Thank you to those of you who said shoves and pushes do count as DV because I was beginning to wonder. I think perhaps my solicitor meant that pushes and shoves are not enough by way of DV to get legal aid. I hope so anyway.
Egg, interesting that you worked as a female legal aid lawyer, by the sound of it your clients were very lucky to have you.
There was so much to talk about with my solicitor yesterday, and at £250 per hr I felt I had to cut it short. I think that's why he's asked me to send an email as there wasn't enough time to cover everything in the meeting.
I'm probably being really thick here but what's a SHL? I'm new to this and not yet used to the terminology.
Goddess, good point that pushing and shoving can be considered unreasonable behaviour, I will definitely put that on my list. Shame I can't think about a specific incident but I honestly can't remember how and when it happened.
I already started a new thread but it's true that the backstory acts as an aid to enable responders to give an opinion. Thankfully I've had some very good replies so I've got two threads going at the moment. Self indulgent or what?

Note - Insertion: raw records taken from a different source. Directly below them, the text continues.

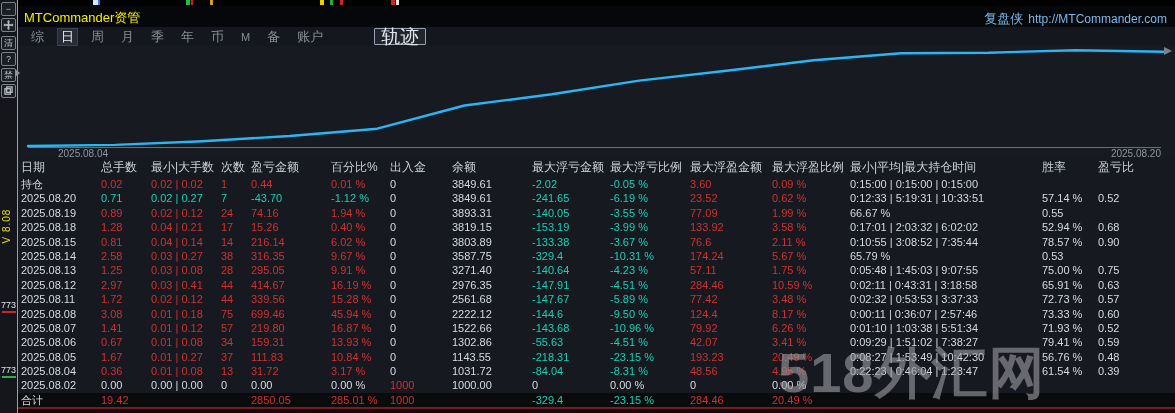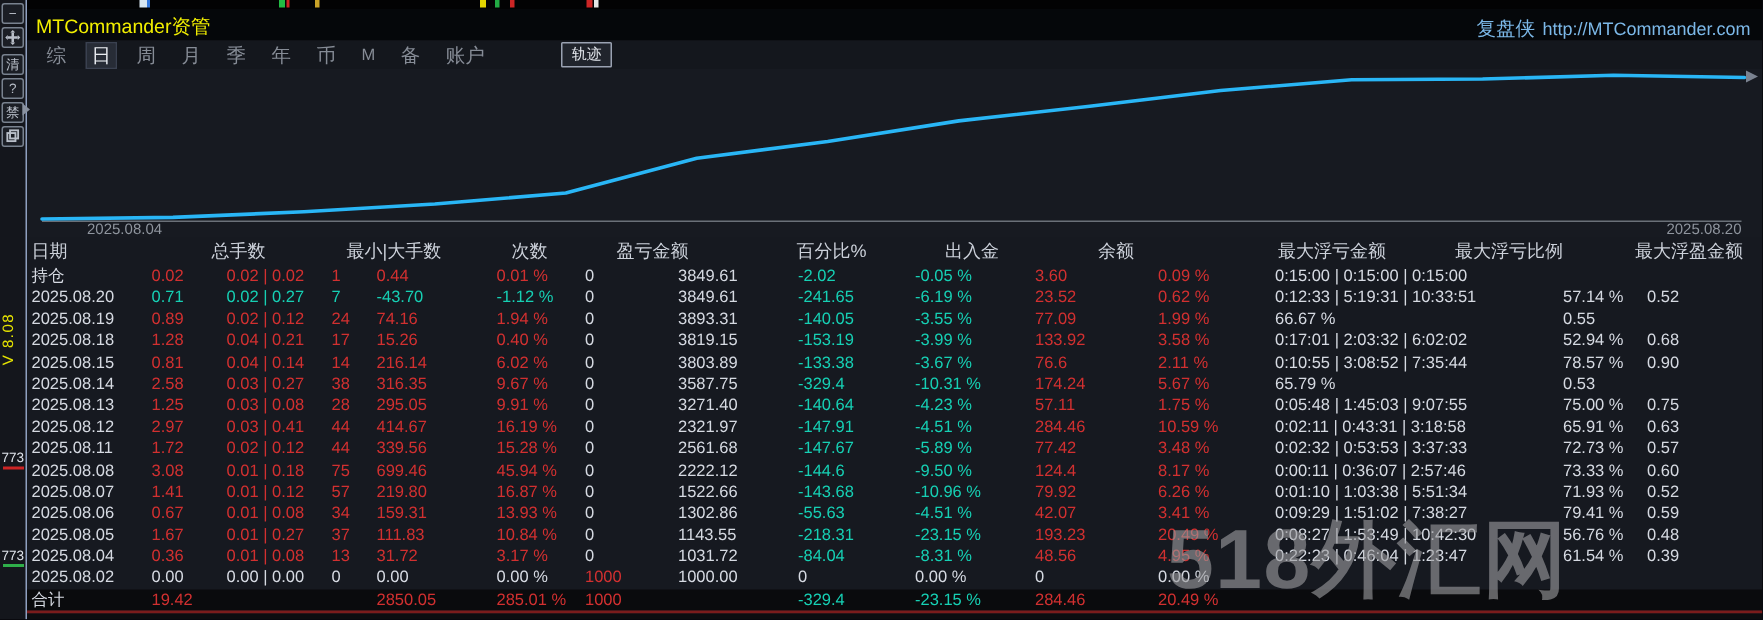"轨迹" .traj-btn { font-size: 10px -> 19px }
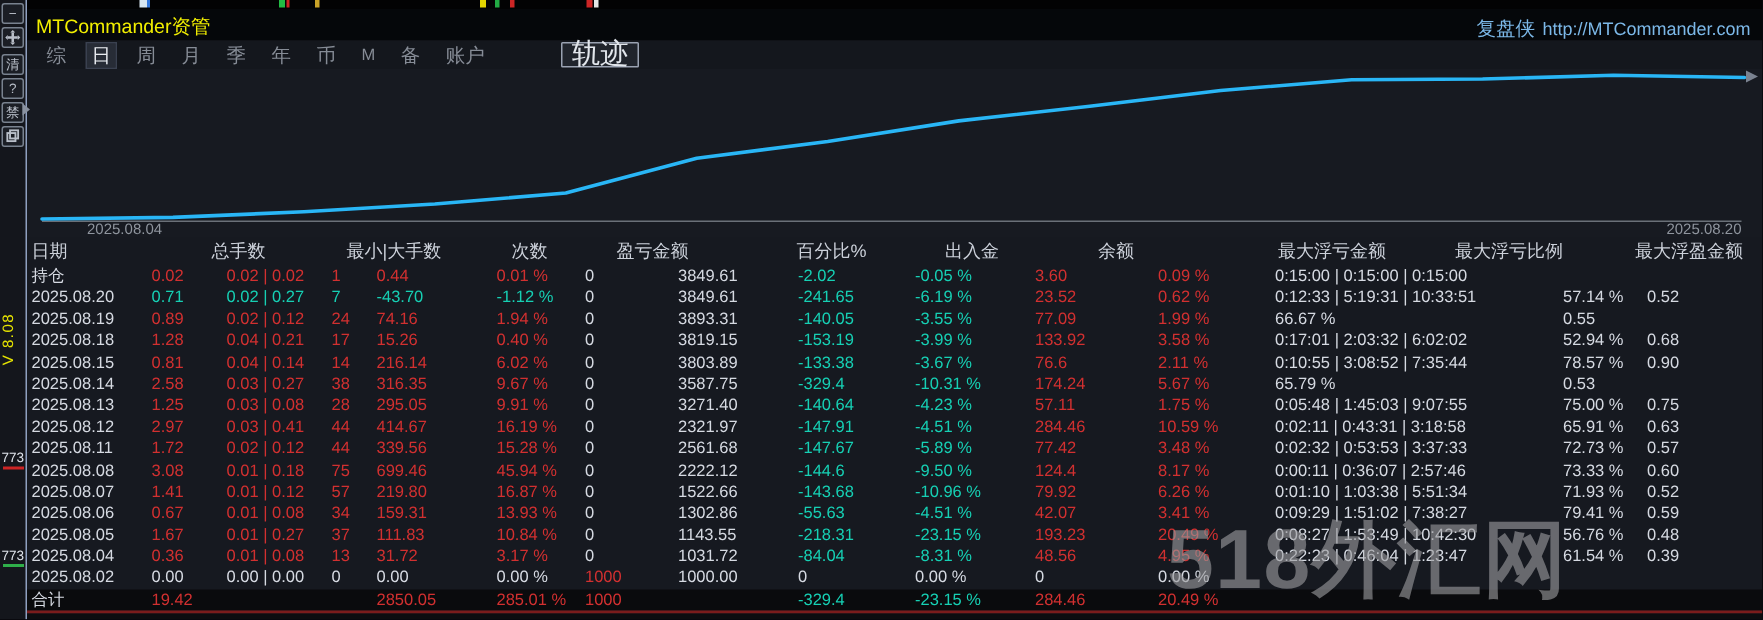"日期" .thead { gap: 40px -> none }
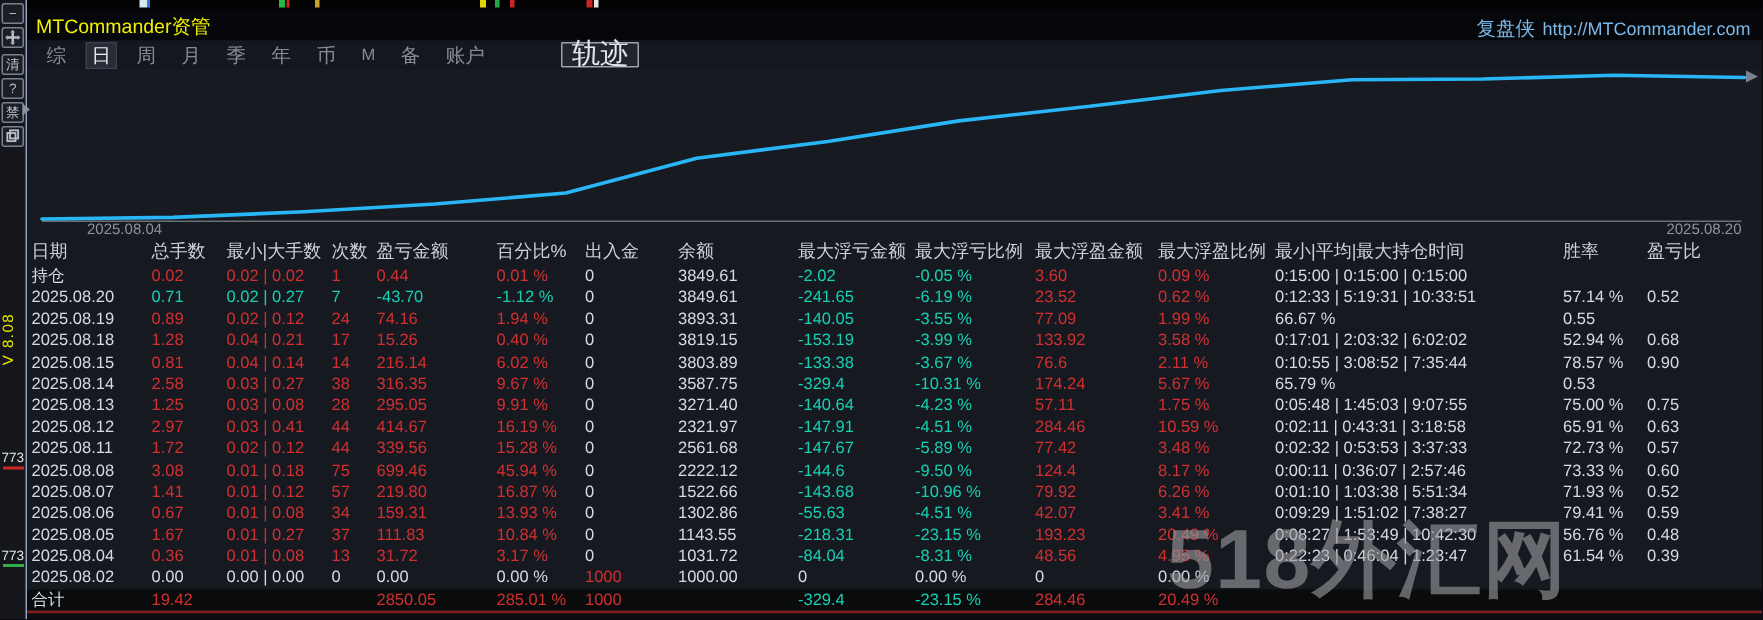"2321.97" span.cell { text: 2321.97 -> 2976.35 }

Thanks you so much for finding the case Onehand referred to, I will copy and paste that and file it somewhere just in case I need it.
Albino, thanks for the tips on the voice recorder, well worth getting one one for my peace of mind as you say.
Naut, I'm in the SW so £250 is expensive round here. He seems like he can kick arse though and that's what I want.
Dowser, I don't often go to the doctor but recently went because I wanted him to look at a mole on my back which turned out to be okay thankfully. I told him I was under a lot of stress and he asked me if I wanted counselling but I turned it down. I might think about it at a later date but for the moment I feel as if I've got too much to think about.
I hear what you're saying about not wanting to be paying for every tear and tissue. Fortunately I was very controlled when I went to see the solicitor yesterday but I can see how easy it would be to tell them your woes and clock up a massive bill. I must be careful of that. Counselling might well be the way forward for me, but not yet.
Finola, I definitely feel I have made the right decision and that gives me strength. On the one hand I feel sad that my marriage is over and on the other hand I am looking forward to a new life and freedom.